* _Exercise directions_
For this exercise, return all the data word for word, with images left out.

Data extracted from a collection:

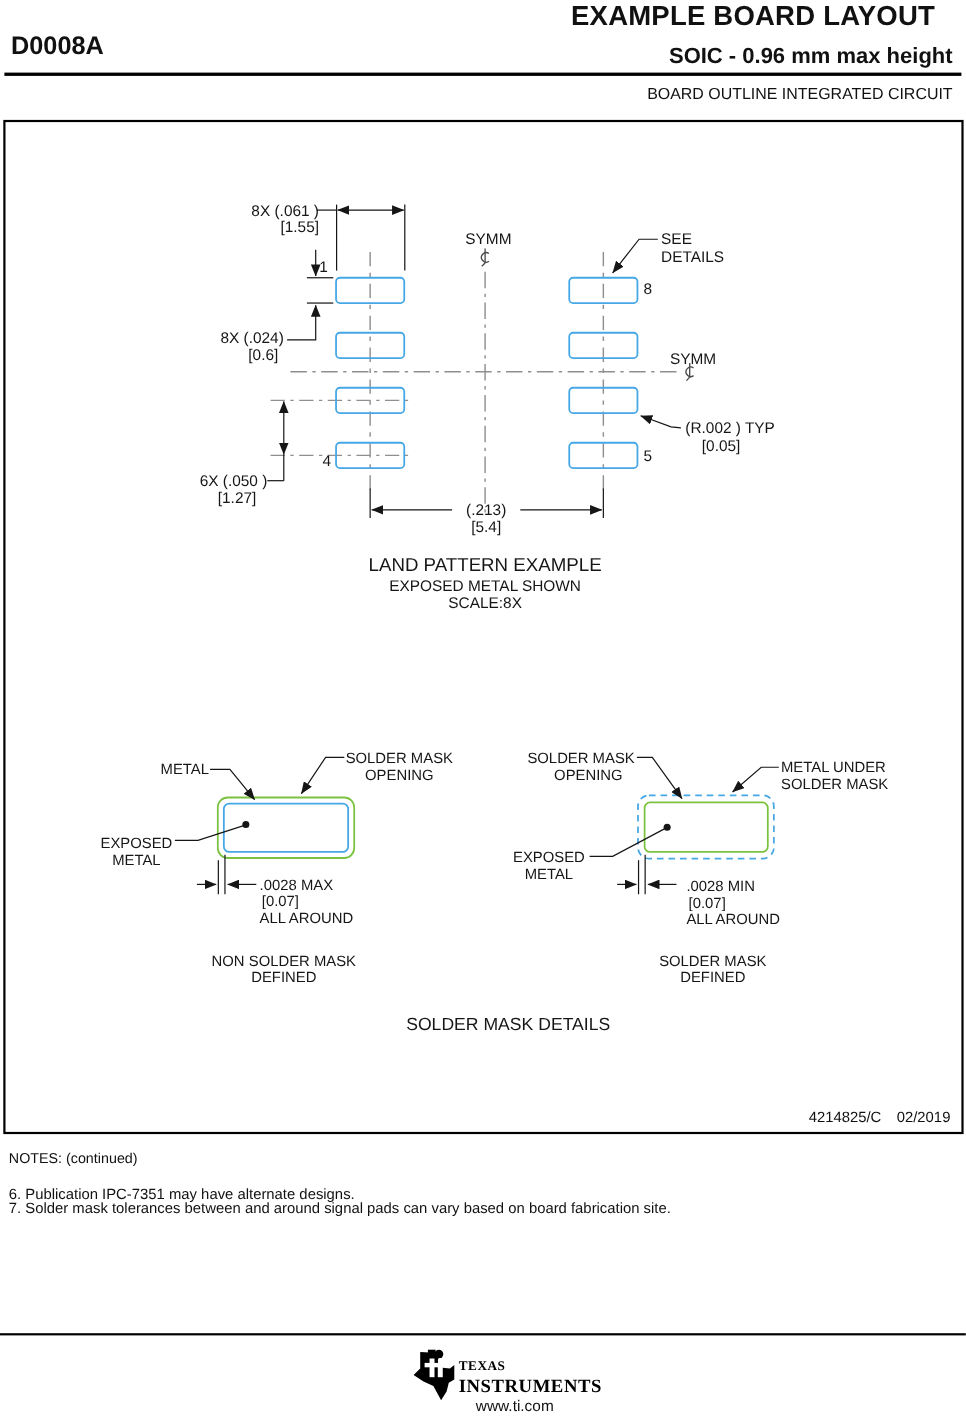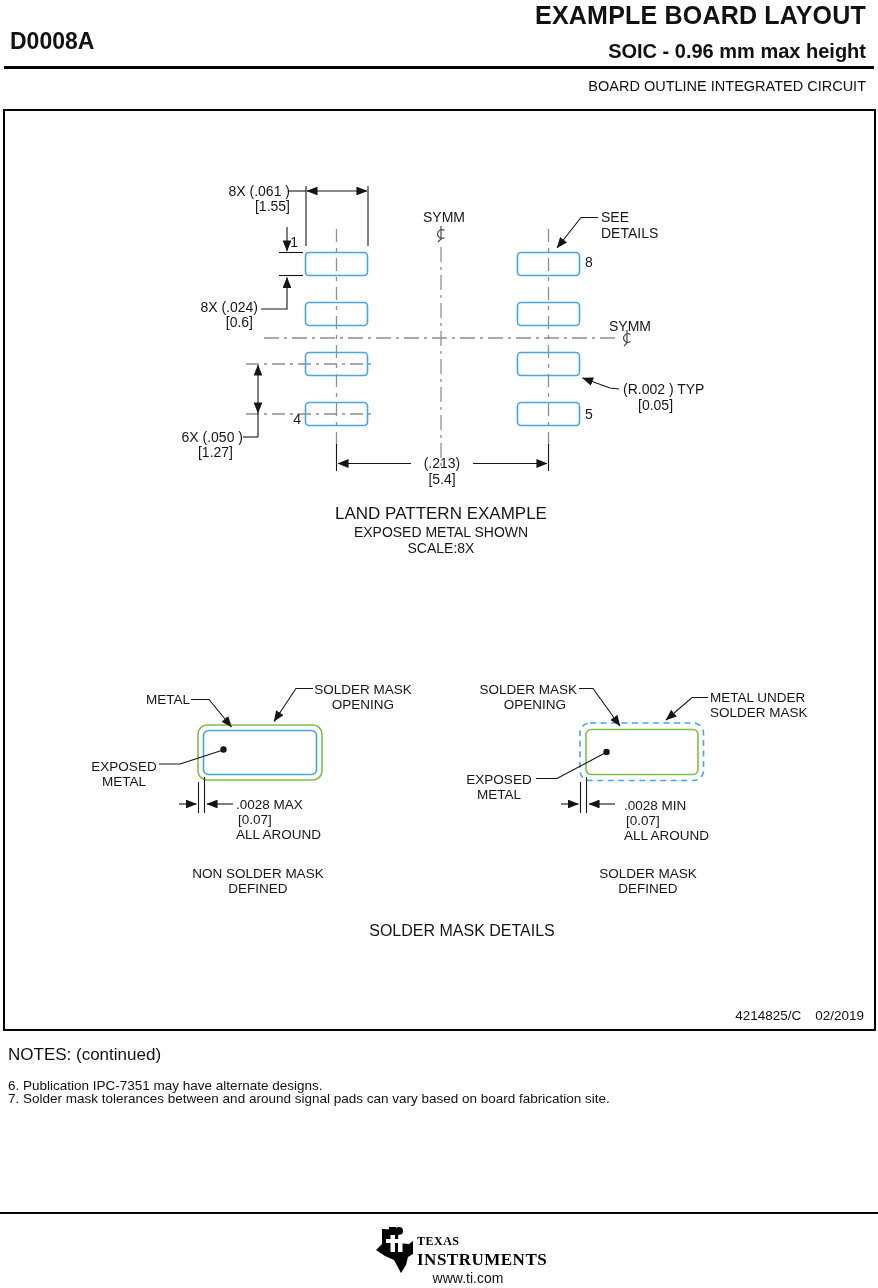--- a/index.html
+++ b/index.html
@@ -5,7 +5,7 @@
   html,body{margin:0;padding:0;background:#fff;}
   body{width:878px;height:1288px;position:relative;font-family:"Liberation Sans",sans-serif;color:#111;overflow:hidden;}
   .abs{position:absolute;}
-  .hdr-title{top:1px;right:12px;font-size:25px;font-weight:bold;letter-spacing:.2px;}
+  .hdr-title{top:1px;right:28px;font-size:25px;font-weight:bold;letter-spacing:.2px;}
   .hdr-code{top:28px;left:10px;font-size:23px;font-weight:bold;}
   .hdr-pkg{top:40px;right:12px;font-size:20px;font-weight:bold;}
   .hdr-rule{top:66px;left:4px;width:870px;height:3px;background:#000;}

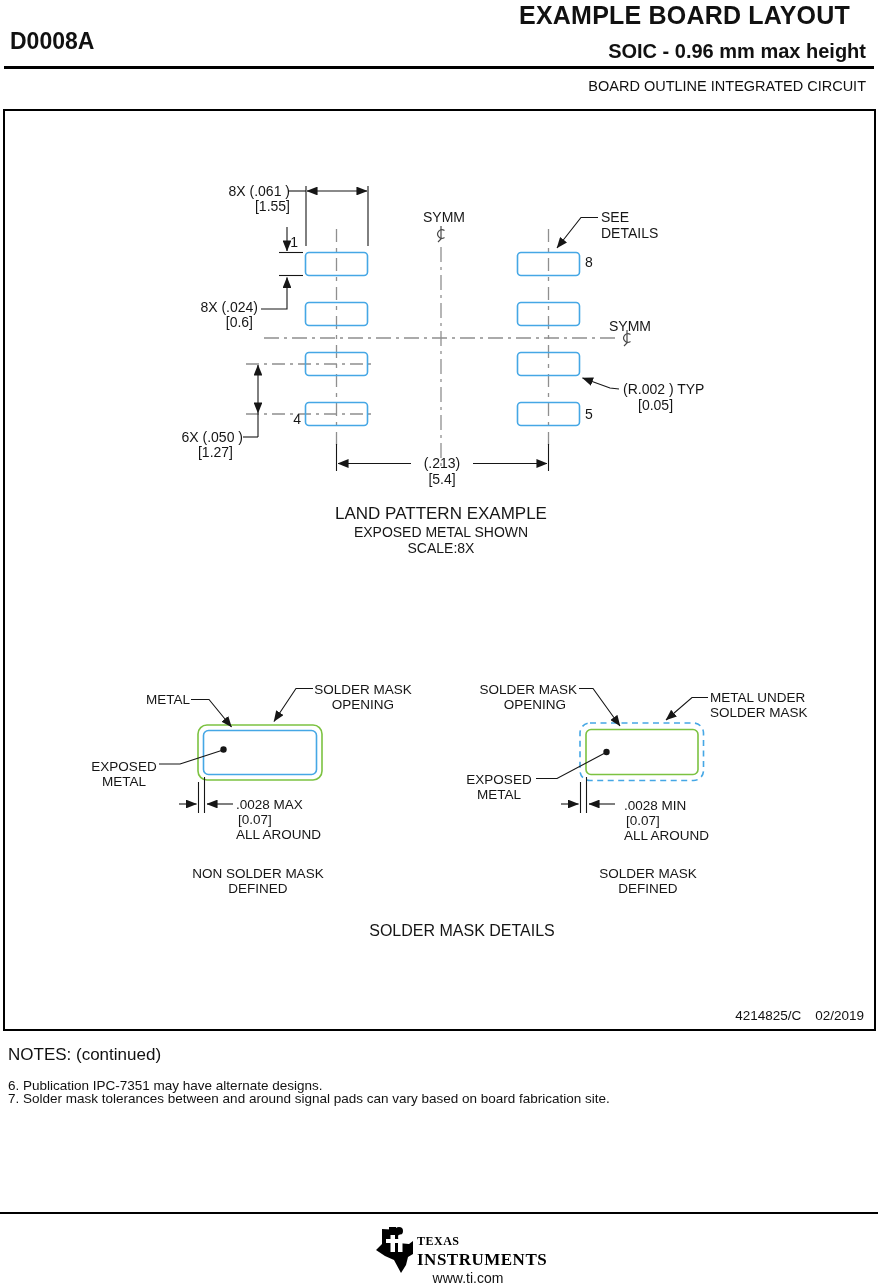--- a/index.html
+++ b/index.html
@@ -13,7 +13,7 @@
   .frame{left:3px;top:109px;width:869px;height:918px;border:2px solid #000;}
   .docnum{top:1008px;right:14px;font-size:13.5px;}
   .docnum span{margin-left:14px;margin-top:14px;}
-  .notes-h{top:1045px;left:8px;font-size:17px;}
+  .notes-h{top:1045px;left:8px;font-size:13px;}
   .note-line{left:8px;font-size:13.5px;}
   .n6{top:1078px;}
   .n7{top:1091px;}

* _The completed task_
--- a/index.html
+++ b/index.html
@@ -5,7 +5,7 @@
   html,body{margin:0;padding:0;background:#fff;}
   body{width:878px;height:1288px;position:relative;font-family:"Liberation Sans",sans-serif;color:#111;overflow:hidden;}
   .abs{position:absolute;}
-  .hdr-title{top:1px;right:12px;font-size:25px;font-weight:bold;letter-spacing:.2px;}
+  .hdr-title{top:1px;right:28px;font-size:25px;font-weight:bold;letter-spacing:.2px;}
   .hdr-code{top:28px;left:10px;font-size:23px;font-weight:bold;}
   .hdr-pkg{top:40px;right:12px;font-size:20px;font-weight:bold;}
   .hdr-rule{top:66px;left:4px;width:870px;height:3px;background:#000;}

--- a/index.html
+++ b/index.html
@@ -13,7 +13,7 @@
   .frame{left:3px;top:109px;width:869px;height:918px;border:2px solid #000;}
   .docnum{top:1008px;right:14px;font-size:13.5px;}
   .docnum span{margin-left:14px;margin-top:14px;}
-  .notes-h{top:1045px;left:8px;font-size:17px;}
+  .notes-h{top:1045px;left:8px;font-size:13px;}
   .note-line{left:8px;font-size:13.5px;}
   .n6{top:1078px;}
   .n7{top:1091px;}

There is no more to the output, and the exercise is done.